Policy management is a crucial component of a larger corporate governance, risk management, and compliance (GRC) program. Adherence to external regulations and instilling employee accountability starts with well-established organizational policies and procedures.

In GRC 20/20’s recent workshop Policy Management by Design (Workiva hosted). Attendees from across industries came together to learn about policy management best practices and how they can be implemented to modernize compliance programs.

Here are three of the top takeaways from the Policy Management by Design Workshop.

1. Policy management affects organizations of all sizes

The challenges of managing policies and procedures were common across all attendees—impacting large and small, public and private companies alike. Attendees shared several concerns for internal compliance, including:

  • Updating policies is a reactive process rather than proactive, meaning policies are often outdated
  • Searching for policies is difficult without a cross-organizational master index
  • Ownership and enforcement is insufficient
  • Version control is not available and understanding what changed in the event of an audit is problematic
  • Visibility into how policies link to other internal control frameworks is limited
  • Measurement of policy effectiveness is inadequate or unavailable

2. Policy management can be like a “choose your own adventure”

A key part of the discussion revolved around how the creation, review, and update of policies is like a “choose your own adventure,” as no two programs are alike, even within the same company. Departments see varying levels of stakeholder commitment and uncoordinated use of policy management tools. Many in the room agreed: there is a need for standardization in order to create a clear path from point A to B.

3. Consistency, consistency, consistency

Many attendees cited the challenges of policies that are managed by multiple departments. Everyone has their own way of doing things, which means the way an employee code of conduct is written, accessed, and enforced may be very different than a non-disclosure agreement (NDA). A united approach keeps everyone on the same page and should include:

  • Consistent user experience (UX): The number one criteria attendees want in policy management software is ease of use. How can leaders expect to engage employees if the tools they are given are disconnected, clunky, or require a steep learning curve?
  • Consistent policies: Intent, messaging, and enforcement among policies must match. Conflicting messages between policies weakens buy-in and generates mistrust across the organization.
  • Consistent governance: Leaders must be able to track issues or incidents back to policies in order to ensure the proper level of training. Selecting when and what to enforce is ineffective.

What should you look for in a policy management technology?

Evaluating policy management options can be daunting. Rasmussen suggested looking solutions which are proven to streamline the process of policy drafting, document management, and distribution across the team.

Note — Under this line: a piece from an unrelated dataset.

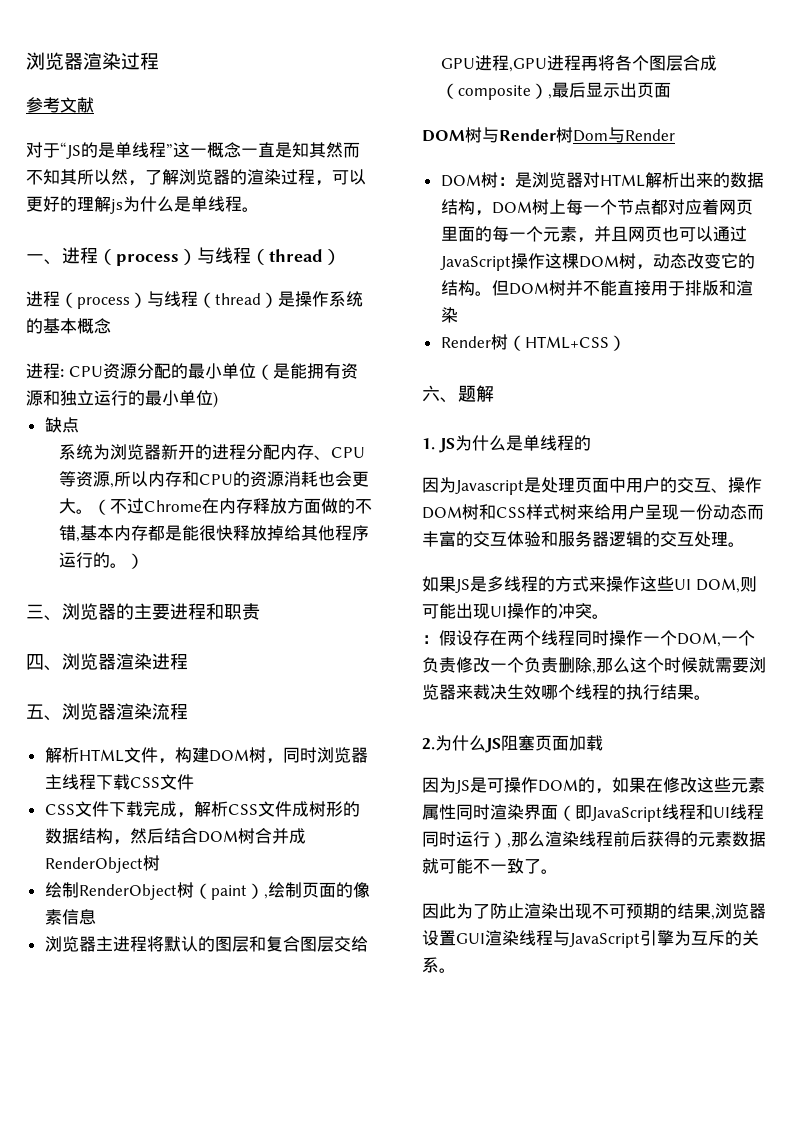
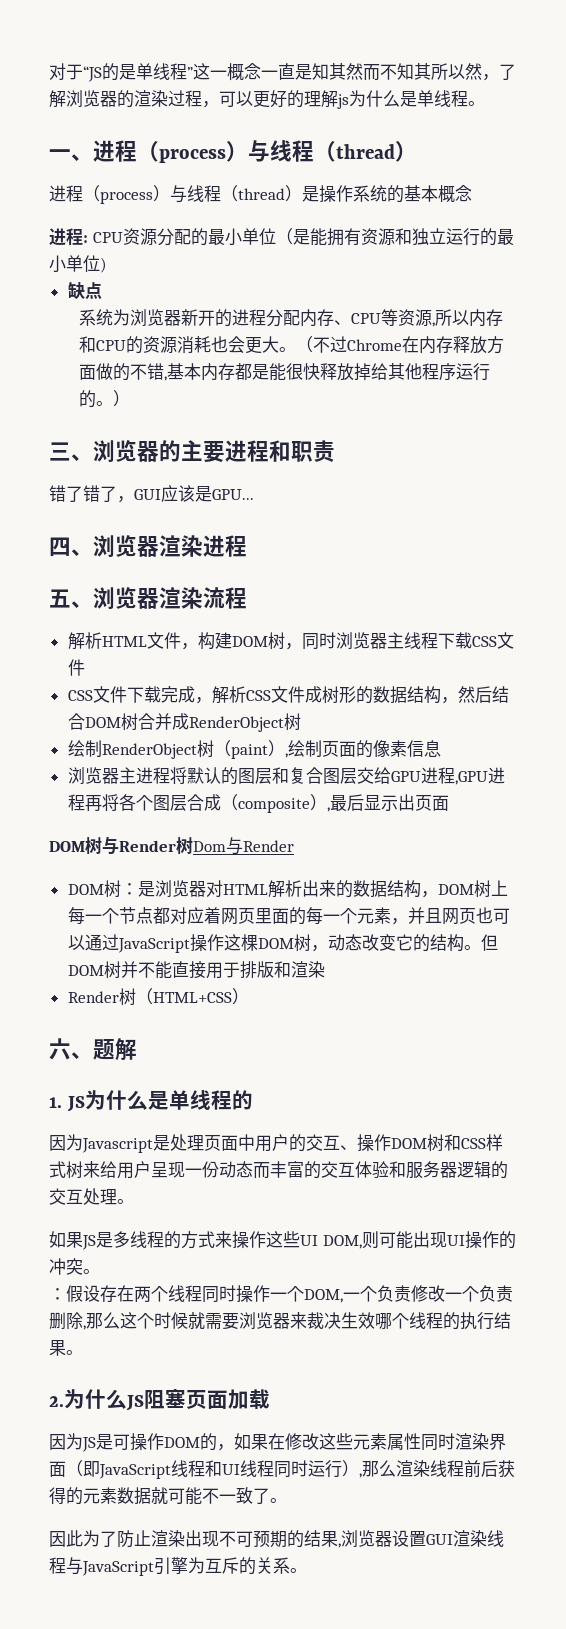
- 浏览器渲染过程
- 参考文献
+ 错了错了，GUI应该是GPU...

Rasmussen recommended comparing the following criteria when selecting a policy management solution:

  1. Ease of use and intuitiveness
  2. Defensible system of record with a precise, electronic record of who changed what policy, how, and when
  3. Access to a master index of all policies
  4. Ability to cross-reference linking to other policies
  5. Ability to link policy information across documents, spreadsheets, and presentations
  6. Tools for policy review and attestation workflow and tasking
  7. Survey capabilities

Continuing the conversation on governance, risk, and compliance

The Policy Management by Design Workshop enabled participants to learn from experts, share ideas, and network with peers on best practices for company policies. Attendees came away from the event with a number of new strategies for strengthening policy management in their own workplaces.